Labirinto quotidiano

Di solito il primo approccio al labirinto è in forma di gioco: il labirinto di Alice di Lewis Carroll. Mentre iniziamo ad usare l’espressione perdere il filo, quasi inconsapevolmente, scopriamo un concetto di labirinto che inizia a farsi più complesso, man mano che cresciamo, fino a diventare metafora di prigionia, simbolo di quei nodi che nella nostra vita non riusciamo a sciogliere. All’interno del labirinto cerchiamo diverse alternative per giungere ad una singola soluzione: l’uscita, perché ce ne è sempre una. Il fuori rappresenta una salvezza, ma anche da lì, secondo Umberto Eco, non si può avere un’immagine globale del labirinto. Allo stesso modo non possiamo vivere noi stessi se non all’interno della nostra esistenza. Così mentre l’uomo proietta all’esterno le proprie speranze, attraverso la ricerca di una soluzione per potervi accedere, il labirinto insiste sul dato interiore, sulla forza e sulla logica dell’individuo.
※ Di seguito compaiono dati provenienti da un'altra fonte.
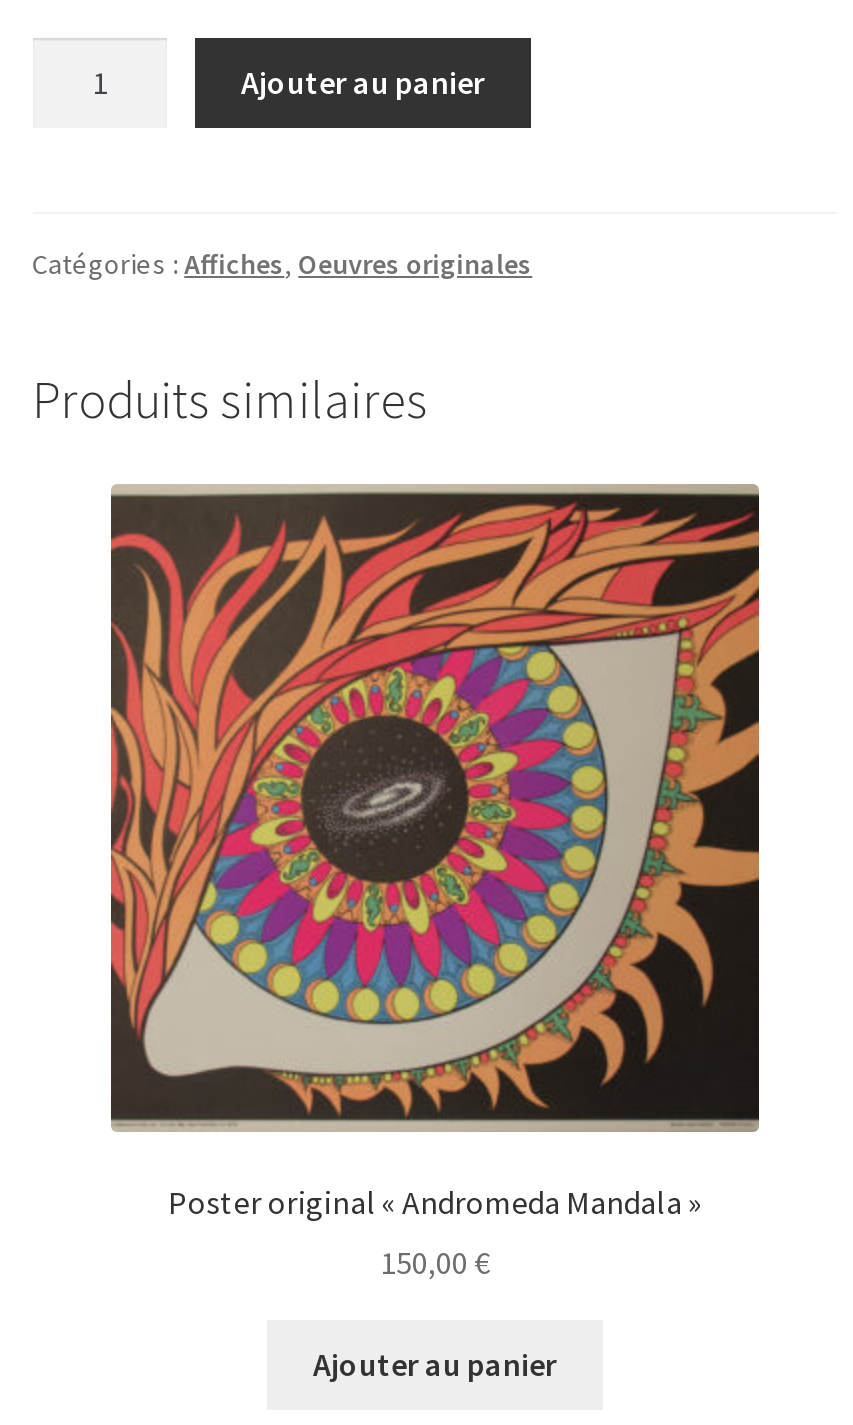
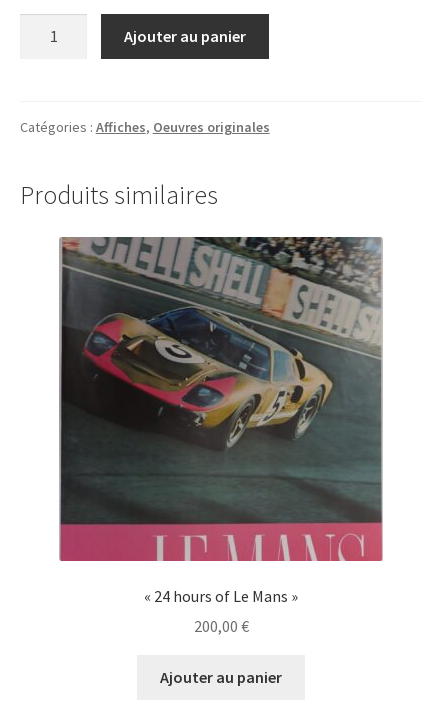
[109,484,761,1221] [image] | Poster original « Andromeda Mandala » -> [59,236,383,606] [image] | « 24 hours of Le Mans »
[380,1242,490,1282] 150,00 € -> [194,616,248,636] 200,00 €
Costante è il rischio dei vicoli ciechi, di dover tornare sui propri passi, di imbattersi in rami inesplorati. Sta all’uomo tracciare la traiettoria che condurrà all’uscita del labirinto attraverso una scelta: affidarsi al puro e semplice istinto o ad un algoritmo, la regola della destra o della sinistra. Nel labirinto quotidiano potremmo trovarci di fronte alla medesima difficoltà che divide la nostra irrazionalità e razionalità, libertà o impraticabilità di percorrere il cammino desiderato per scoprire che il minotauro di noi stessi siamo noi.